Audio Generation Using DeepMind's WaveNet

Published by: Amit Nikhade

July 7 . 2021

WaveNet by Google DeepMind, the time is now. Generating Audio with WaveNet 

Music is the language of the spirit. It opens the secret of life bringing peace, abolishing strife. -Kahlil Gibran


One of the most awaited and willful features was the interaction with machines in a natural form, similar to how human beings make conversations. Deep learning has been an efficacious field for Humanity in many ways. Specifically, the generative approach has been a turning point to the deep learning trend that unlocked several applications in Robotics, IoT, the Internet, telecommunication, and almost the software industry. The applications involved Natural language processing, Computer vision, speech to text and text to speech, Generating audio, etc. Today we will get acquainted with the same, one of the generative models for Audio generation.



WaveNet: A deep learning model, a kind of neural network that generates a raw audio waveform. It’s an autoregressive as well as a probabilistic model. It can be trained on a heavy amount of Audio samples. It offers state-of-art performance in the audio generation with a significant natural feel. It can be used to generate music. An excellent realistic musical result could be achieved if trained with extensive audio data. Actually, the secrete behind developing a human-like voice is directly modeling the waveform with a neural network.
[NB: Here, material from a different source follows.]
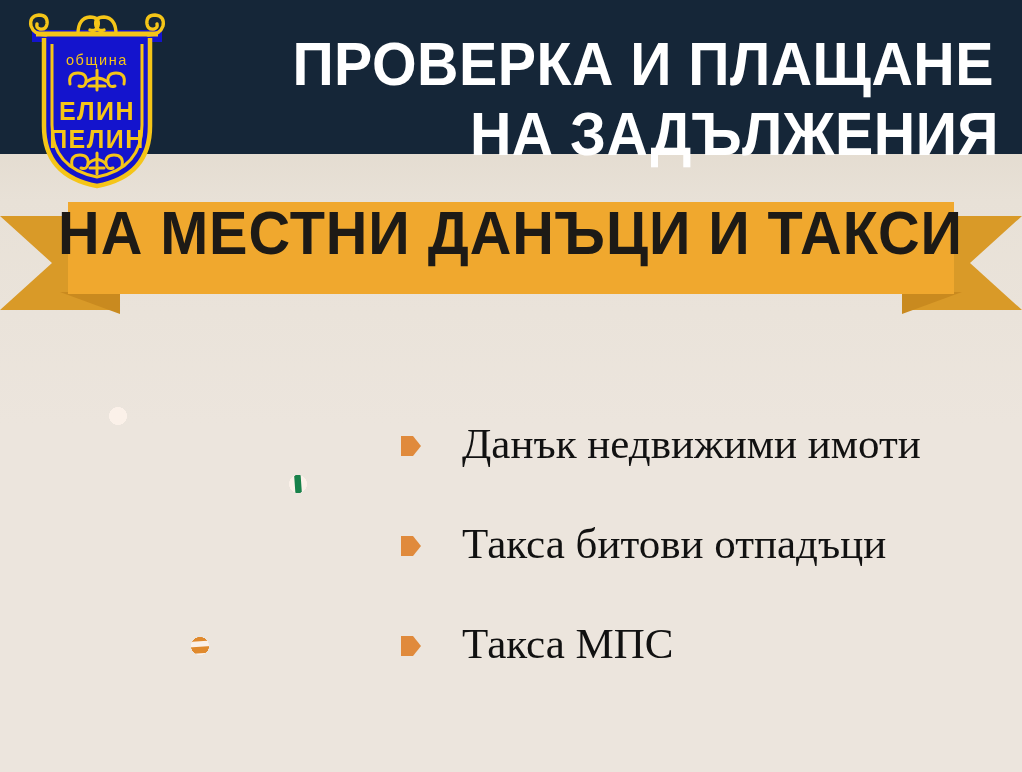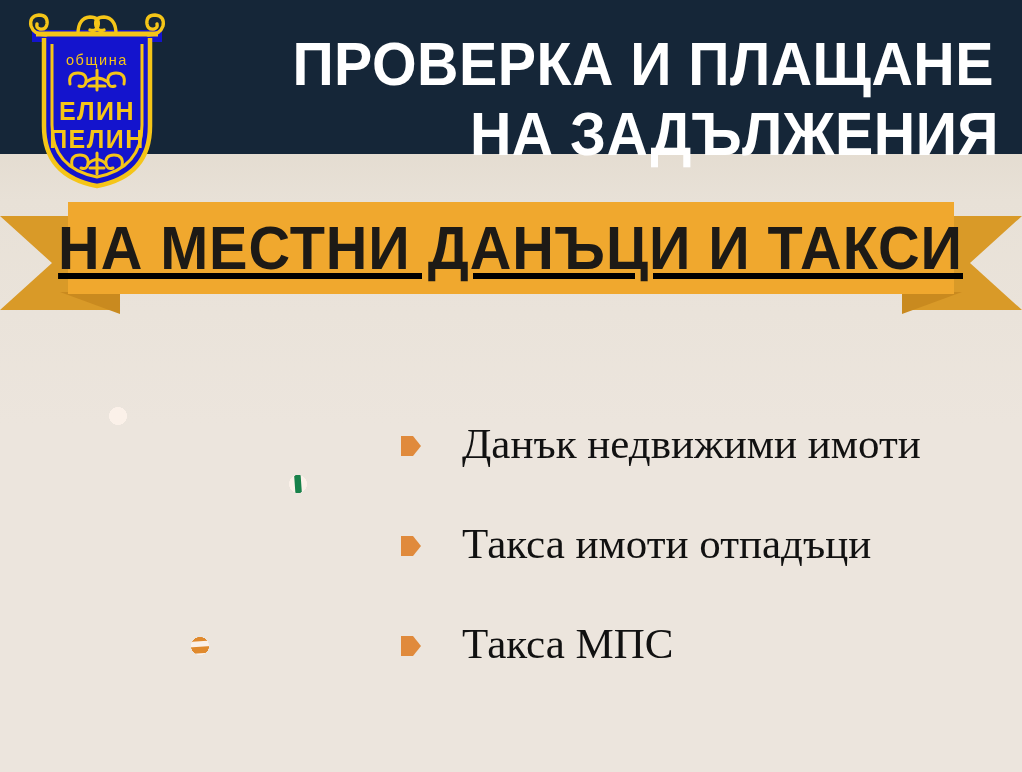"НА МЕСТНИ ДАНЪЦИ И ТАКСИ" .ribbon-main { align-items: center -> none; text-decoration: underline -> none }
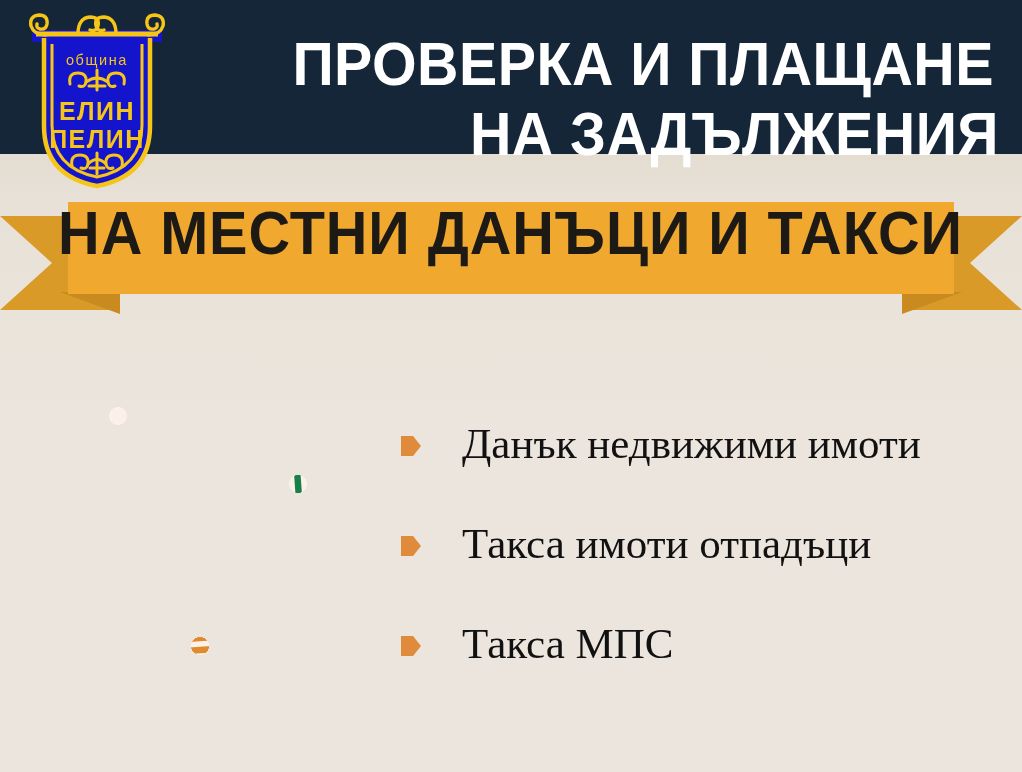"Такса имоти отпадъци" span.item-label { text: имоти -> битови }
Wavenet model poses the flexibility to extract different characteristics from multiple agents with exactness, and it is also able to switch between these voices by applying conditioning for the voice identity, also known as conditional WaveNet variant.

Concatenative TTS (Text-to-speech) involves collecting data in the form of audio fragments from a single speaker and then concatenating them to produce a complete utterance. But the Concatenative TTS sounded unnatural and even was not able to modify the sound.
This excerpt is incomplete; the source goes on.